Al fin Chía, seria y un poco disgustada, le llamó la atención a su amigo Chimiingagua, quien muy avergonzado vino a la tierra a buscar los trocitos robados a la luna.
Buscó bajo las aguas, buscó en las llanuras, en los bosques, las selvas, entre los matorrales. Al fin tras su impaciencia viajó hasta los Andes y en la gran imponencia de sus bellas montañas, muy cerquita de un lago llamado Titicaca, halló ya florecidos los trozos de la luna.
Parecián bajo tierra terrones embarrados, oscuros y sin brillo y sobre el pasto húmedo se empezaban a ver sus nuevos cuerpos verdes. Querían ocultarse del dios enfurecido, no querían regresar a los oscuros cielos. Estaban encantados viendo volar al cóndor majestuoso y lejano. Sentían el rocío bañar sus nuevas ramas, sus hojas y sus flores. Ah!! sus bellas flores pálidas, ... fueron precisamente sus lindas flores blancas quienes hicieron sospechar al dios Chiminigagua. Tenían según él, la dulce timidez de su amiga la luna.
Se acercó suavemente, tomó entre sus manos una trémula planta, mostrócela a la luna quien desde las alturas sonrió muy complacida. Posó un suave beso sobre los trozos de la luna cubiertos por la tierra y marchóse de nuevo a su morada. Desde allí logró ver que aquél extraño fruto, regalo de los dioses, se hallaba a lo largo de los extensos Andes.
Pronto los habitantes de aquella cordillera descubrieron el fruto al que llamaron papa, en honor a un dios llamado Chiminigagua, que siendo el dios del universo, había salido de la oscuridad y les había dejado ese rico tesoro con el cual nunca más sufrirían de hambre.
Muchas lunas han pasado desde que aquello pasó y hoy han venido a estas tierras, en grandes casas flotantes, unos hombres de metal. Deben ser dioses, yo creo, mitad hombre y mitad animal. Se dicen conquistadores que vienen de algún lugar donde los cielos se unen con las aguas de la mar.
Buscan tesoros, riquezas, quieren la tierra escarbar. Lo extraño es que quieren hallar el frío metal que refleja al dios Xúe, el sol, en lugar de los regalos que bajo tierra se dan y que quitan nuestra hambre, nuestro frío o nuestra sed.
Nosotros pronto corremos a ofrecerles en las cestas lo mejor de nuestras frutas, el maíz, la quinua y por supuesto, la papa. Nada de eso les atrae. Solo quieren encontrar el tan nombrado Dorado.

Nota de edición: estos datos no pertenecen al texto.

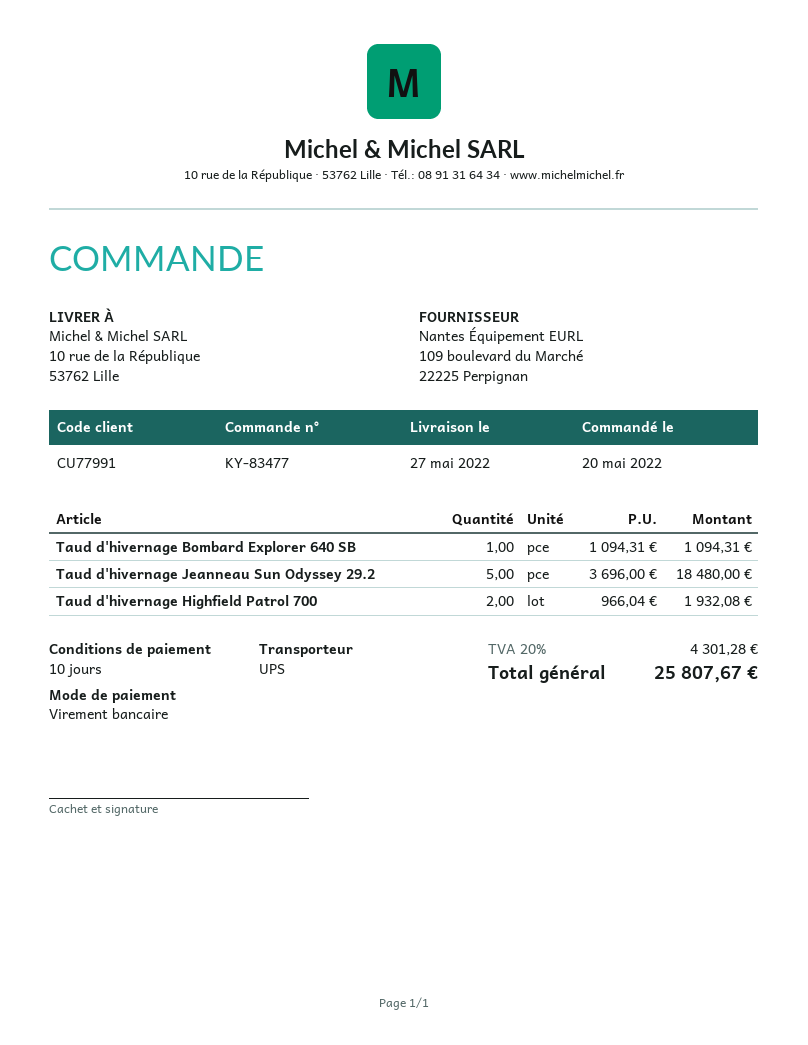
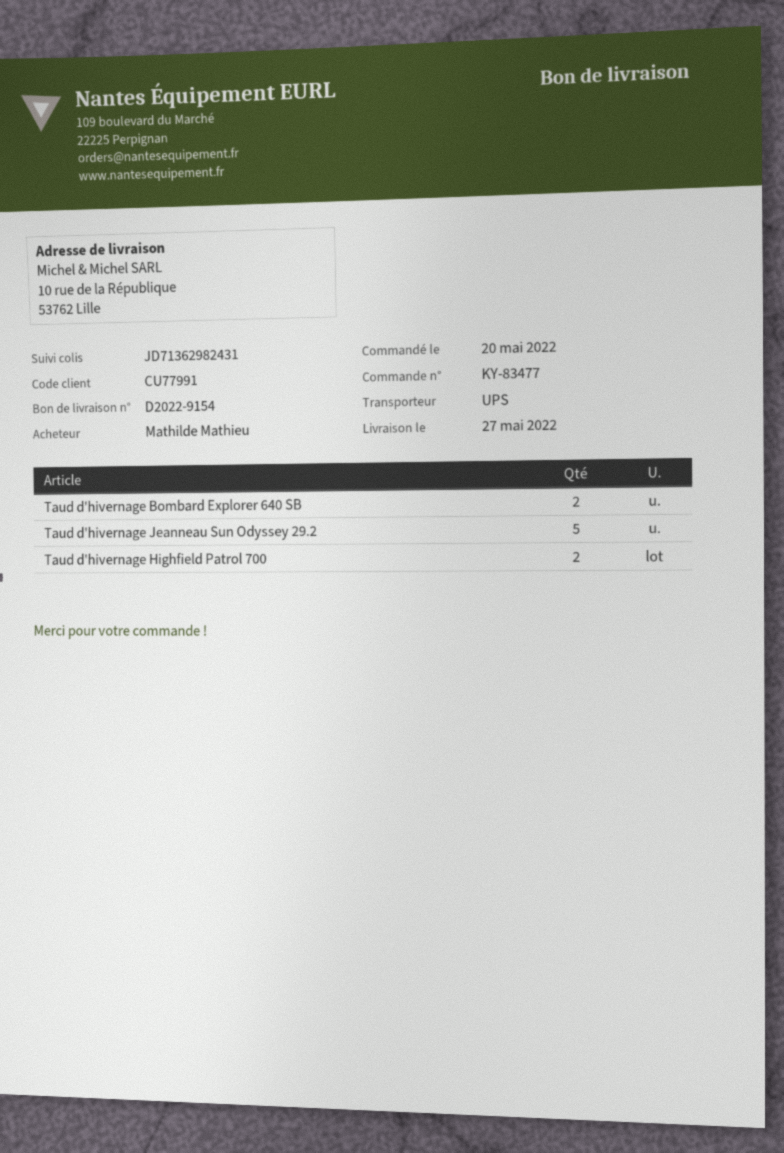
Taud d'hivernage Bombard Explorer 640 SB: 1 -> 2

Cuando los conquistadores regresan a España, su pais de origen (ellos así nos lo dijeron), llevaron entre sus barcos unas pocas papas, que por casualidad o por azar dejaron olvidadas en las bodegas. Eso contará la historia; la verdad es que mi primo, capturado por aquellos hombres, llevaba entre su mochila un puñado de papas para asi no extrañar tanto su tierra, su hogar y su mama.

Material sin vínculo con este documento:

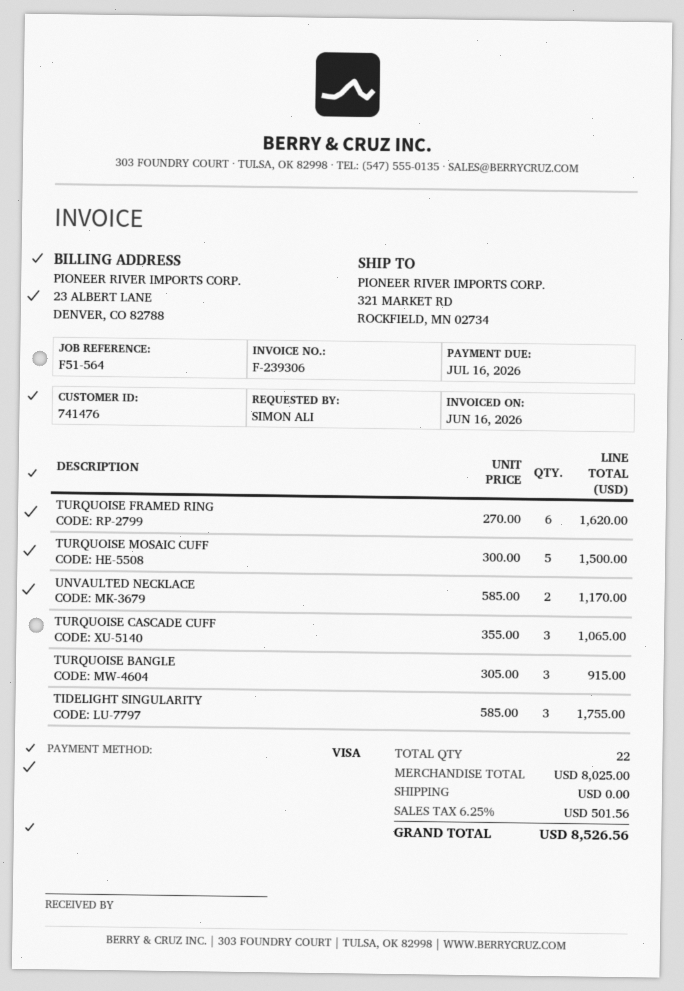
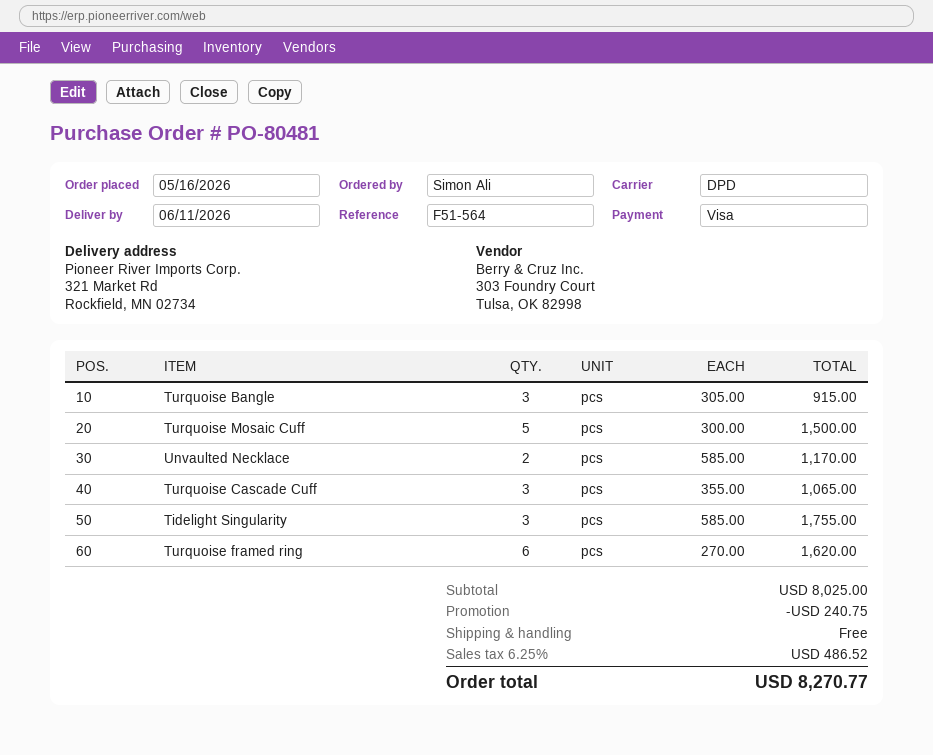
discount: none -> 240.75
tax: 6.25% = 501.56 -> 6.25% = 486.52
total: 8526.56 -> 8270.77

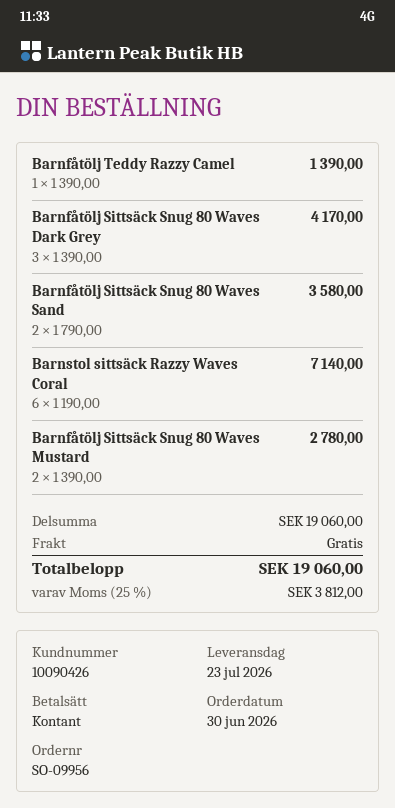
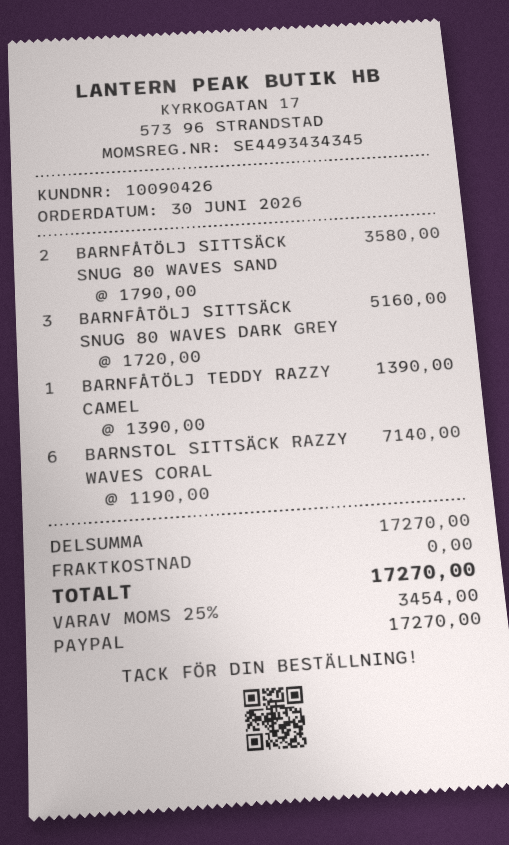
payment method: cash -> PayPal
Barnfåtölj Sittsäck Snug 80 Waves Dark Grey: 3 x 1390.00 = 4170.00 -> 3 x 1720.00 = 5160.00
Barnfåtölj Sittsäck Snug 80 Waves Mustard: 2 x 1390.00 = 2780.00 -> none
subtotal: 19060.00 -> 17270.00
tax: 25% = 3812.00 -> 25% = 3454.00
total: 19060.00 -> 17270.00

Después de un largo y penoso viaje, llegaron a tierra de reyes y algún soldado impetuoso le quitó al pobre primo su más preciado tesoro. Pero claro, malicia indígena es buena, y escondidas él traía otras papitas mejores, que tan pronto como pudo, puso en la tierra a guardar y las papas sin pensarlo se hecharon a germinar.

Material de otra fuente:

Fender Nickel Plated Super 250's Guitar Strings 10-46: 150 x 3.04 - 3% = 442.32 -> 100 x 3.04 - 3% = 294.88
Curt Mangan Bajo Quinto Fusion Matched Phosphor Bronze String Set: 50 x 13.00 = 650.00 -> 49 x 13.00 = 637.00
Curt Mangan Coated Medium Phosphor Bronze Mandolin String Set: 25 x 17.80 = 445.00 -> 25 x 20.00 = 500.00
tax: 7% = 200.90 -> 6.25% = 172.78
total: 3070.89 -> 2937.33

Cuando los habitantes de aquel extraño lugar encontraron las papitas, se pusieron a inventar que era cosa de los brujos, que nadie debía comer, que entre sus libros sagrados esta planta no se hallaba, pero cómo querían encontrarla si al dios que nos la regaló tampoco allí lo nombraban?... o quizás si lo nombraban pero con un nombre bien distinto.
Poco a poco, el timido regalo que los dioses dejaron en los Andes, logró su reconocomiento. Los
hombres de mar encontraron en ella un remedio para curar el temido escorbuto, cataplasmas de papa suavisaban los nudos que las venas dejaban, rodajitas de papa sobre ojos disolvian las bolsas que el llanto producia. Y ni hablar de las delicias que con ellas preparamos; ya sea con queso, con esparragos, salada, encebollada, en pure, gratinada, postiza o cocinada.... Quién en la faz de la tierra no se ha comido una papa?
Este relato no pertenece a la tradición de cuentos o leyendas de ningún pueblo. Los nombres de Chiminigagua, Chia y Xúe son tomados de la mitología Muisca (Colombia). El dibujo fue elaborado por mi hija Maria Helena.